Media: A downturn in advertising hurts results. But the company sees rise in cash flow.

January 31, 2002|JAMES BATES | TIMES STAFF WRITER

AOL Time Warner Inc., in its first profit report since vowing earlier this month to give frustrated investors more realistic financial projections, said Wednesday that its fourth-quarter loss widened to $1.8 billion from $1.09billion a year earlier partly because of the severe advertising slowdown.

The entertainment giant's results were in line with revised, tempered forecasts it provided Wall Street on Jan. 7. Even still, the company's stock on Wednesday dropped 30 cents to $26.40 a share, after trading as low as $24--a 52-week low--on the New York Stock Exchange. AOL Time Warner's stock is at less than half the high of $58.51 it reached last spring and has slid 43% since the merger of AOL and Time Warner a year ago.

The advertising downturn hurt AOL Time Warner across many of its holdings, including the WB television network, CNN, the America Online Internet service and magazines.

But the company's cash flow--earnings before interest, taxes, depreciation and amortization--rose 14% in the quarter to $2.76 billion on a 4% increase in revenue to $10.6 billion. Cash flow is used by many Wall Street analysts as a measurement of financial health for media companies because they often have high debt loads and large amortization costs stemming from acquisitions.

Bright spots included a stellar performance by AOL Time Warner's film units, where cash flow soared 90% to $347 million. During the quarter, the company's Warner Bros. unit released the hits "Harry Potter and the Sorcerer's Stone," which has pulled in $890million worldwide in box-office receipts, and "Ocean's 11," while its New Line Cinema division in December released the box-office smash "The Lord of the Rings: The Fellowship of the Ring," which already has topped more than $600 million in ticket sales.

The fall in the company's stock, however, reflects not only the weak economy and sagging advertising market, but continued investor skepticism with AOL Time Warner forecasts. Chief Executive Gerald Levin, who is taking early retirement in May, was especially criticized for promising double-digit growth and numerous synergies from the union of Internet giant AOL and entertainment giant Time Warner Inc. Designated Chief Executive Richard Parsons has promised to reverse that, providing investors more realistic guidance.
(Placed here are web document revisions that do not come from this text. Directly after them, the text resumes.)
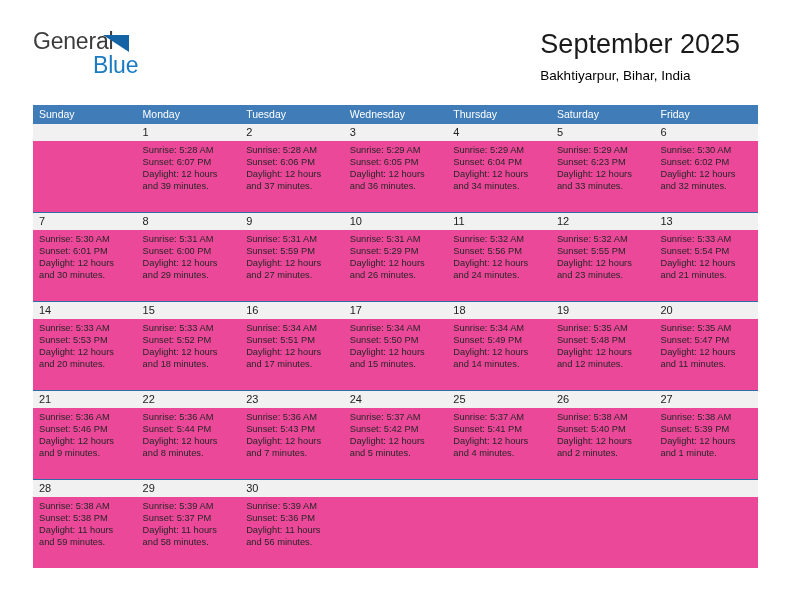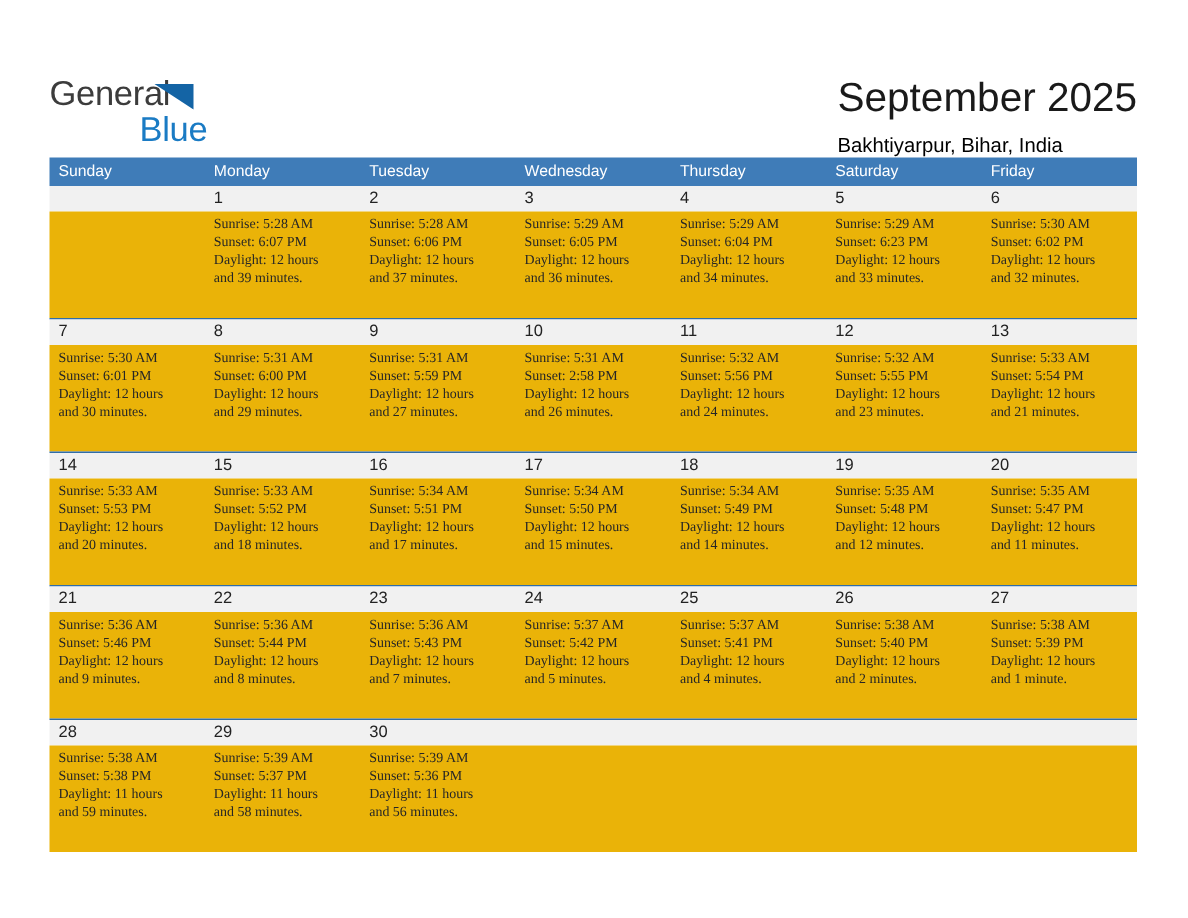"General" .header { margin-top: 21px -> none; right: 34px -> 52px }
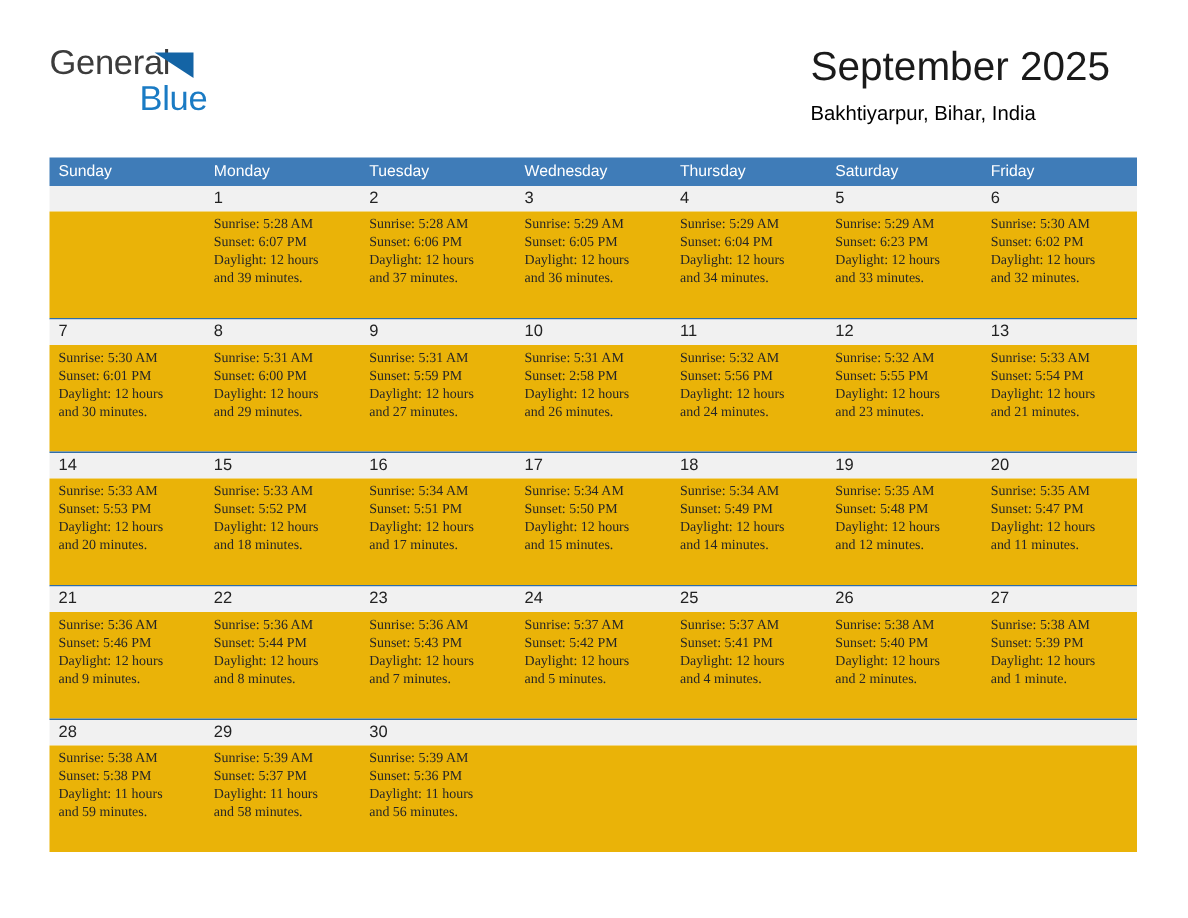"Sunrise: 5:28 AM" .detail-band { background: #eab308 -> #ec4899; font-family: Liberation Serif, serif -> none }
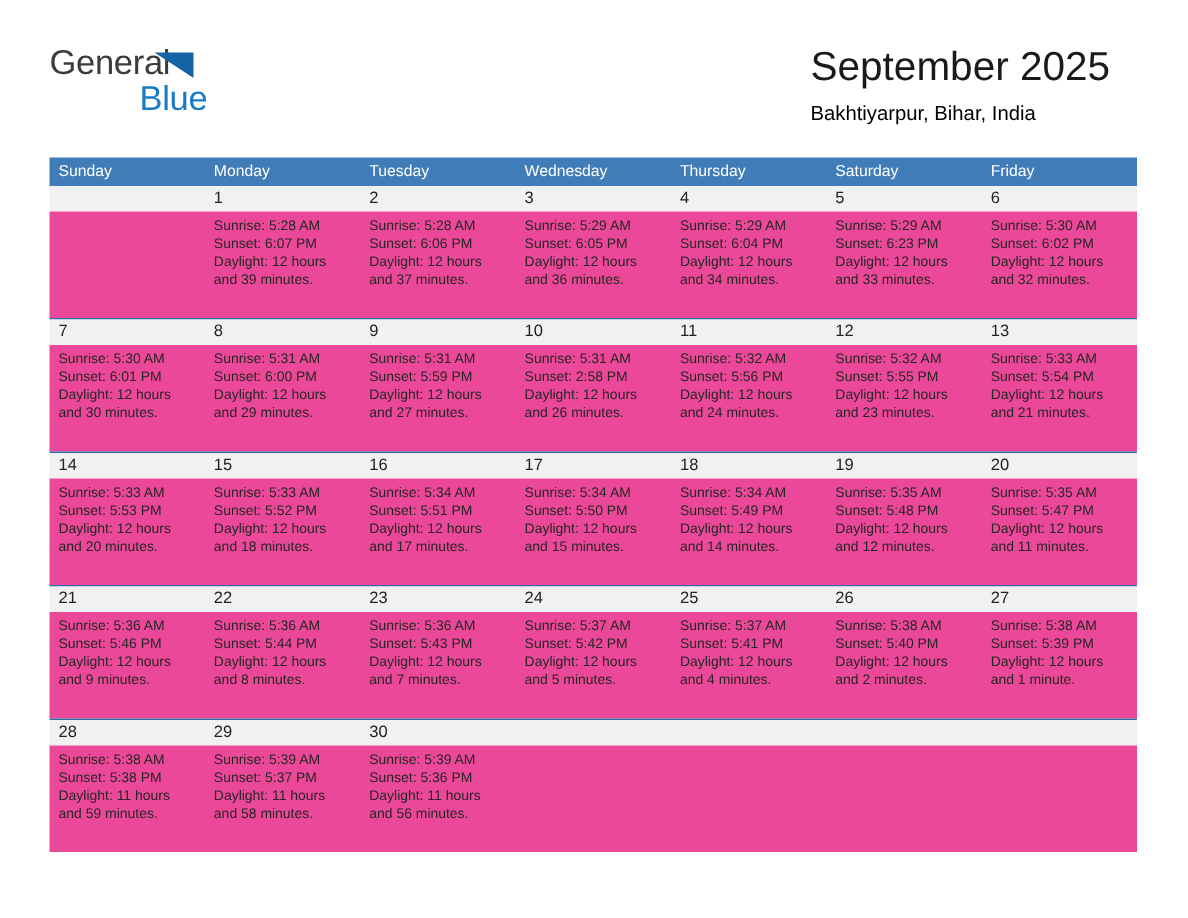"Sunset: 2:58 PM" div { text: 2:58 -> 5:29 }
"They are going to try to under-promise and over-deliver. They'll focus on methodical ways of steadily building up the company rather than putting targets up in the air that are difficult to achieve," said UBS Warburg media analyst Christopher Dixon.
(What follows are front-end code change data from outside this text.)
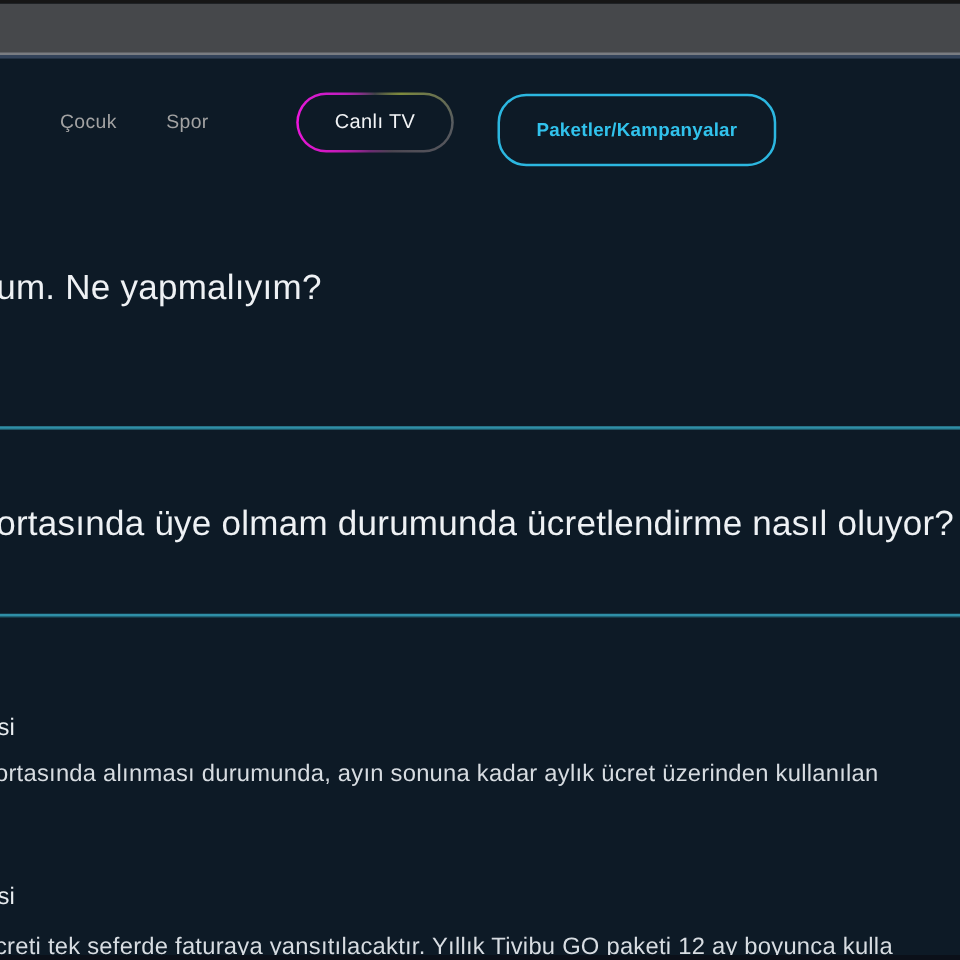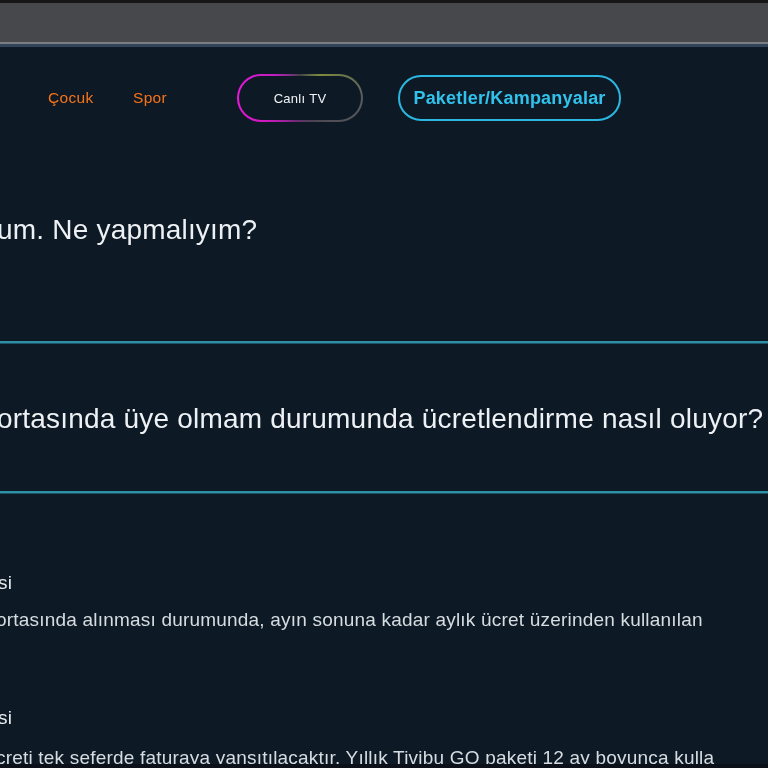"Çocuk" .nav-link { color: #f97316 -> #a3a3a3 }
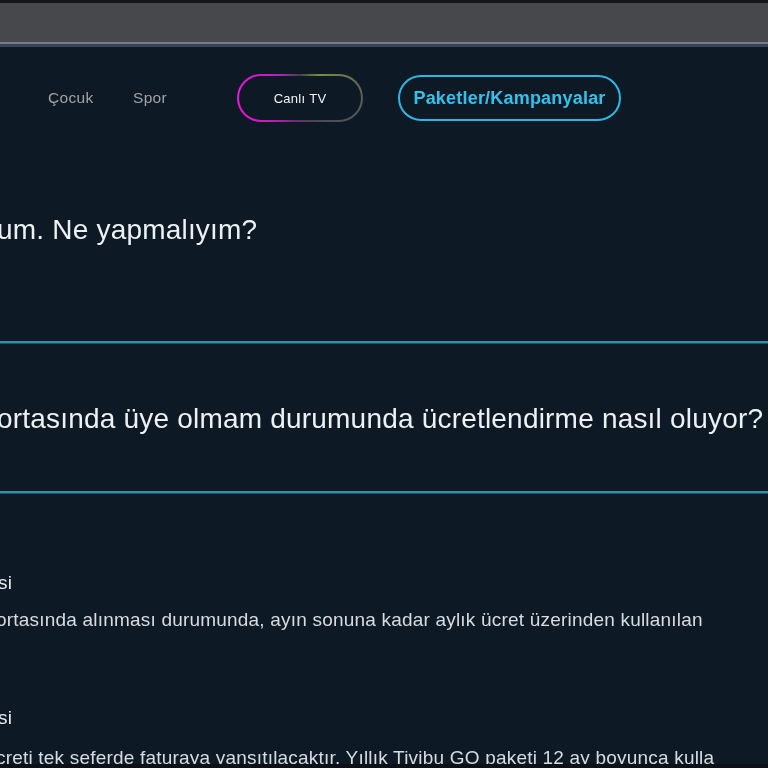"Canlı TV" .btn-gradient-inner span { font-size: 13px -> 16px }
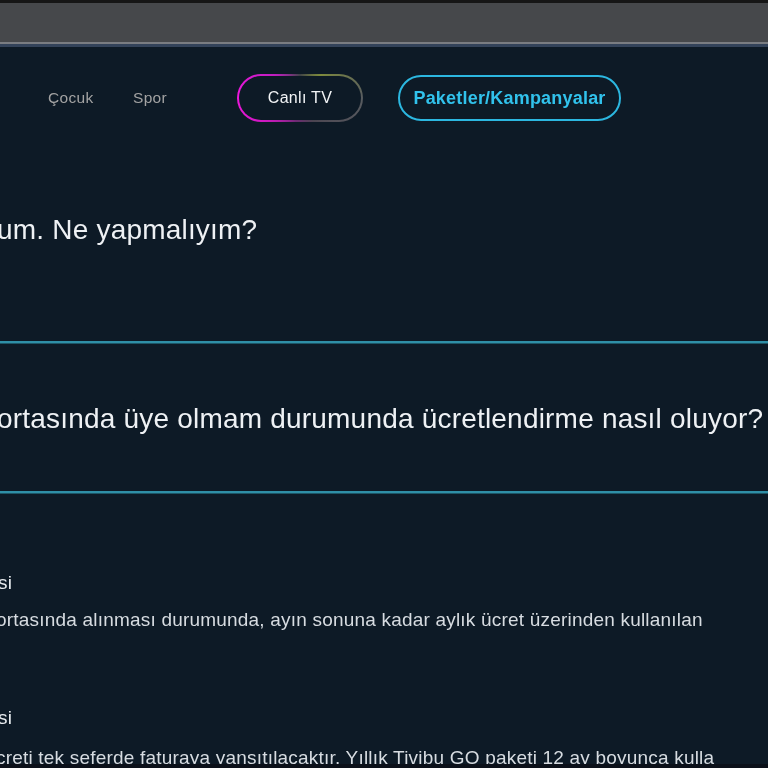"Paketler/Kampanyalar" .btn-cyan { font-size: 18px -> 15px; height: 46px -> 58px }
In a marathon two-hour conference call with analysts, top company officials--Levin, Parsons, Chief Operating Officer Robert Pittman and Chief Financial Officer Wayne Pace--were clearly restrained in reporting the quarterly results and in making projections for the year. Setting a tone for the session, Parsons said: "The good news is there are no surprises."

The executives said revenue and cash flow should be flat in the first quarter assuming the economy remains soft. They said revenue should rise a sluggish 5% to 8% in 2002, with cash flow rising from 8% to 12%.

Although the merger is now 1 year old and was announced two years ago this month, company officials are still working overtime selling it. A telling sign came during the conference call when executives spent most of the time reiterating why they believe the merger will work, talking about promotional opportunities such as marketing movies such as "Harry Potter" to AOL users and discussing the promise high-speed broadband Internet connections portends for the distribution of entertainment and information.

The executives reiterated that the company plans a huge $40-billion to $60-billion noncash charge in the first quarter to comply with accounting rule changes for goodwill. Goodwill is an intangible asset that reflects the premium paid when AOL acquired Time Warner. Under the new rules the company must take a write-down since the high-priced stock it used in the deal has since plunged in value.

The company also eased Wall Street concerns by showing healthy growth in subscriptions for its various Internet, cable, network and publishing businesses. The company said it had two special charges: $45 million for costs related to the merger and $1.7 billion in write-offs because of a drop in the value of their investments in Time Warner Telecom and Hughes Electronics.

In reports after the results were announced, analysts repeatedly stressed that the results were in line with the company's new conservative forecasts, with some expressing surprise that the stock closed down.

Dixon said he suspects that because of its complex financial structure, AOL Time Warner's stock is caught in the downdraft of investor queasiness about potential accounting abuses growing out of the Enron scandal.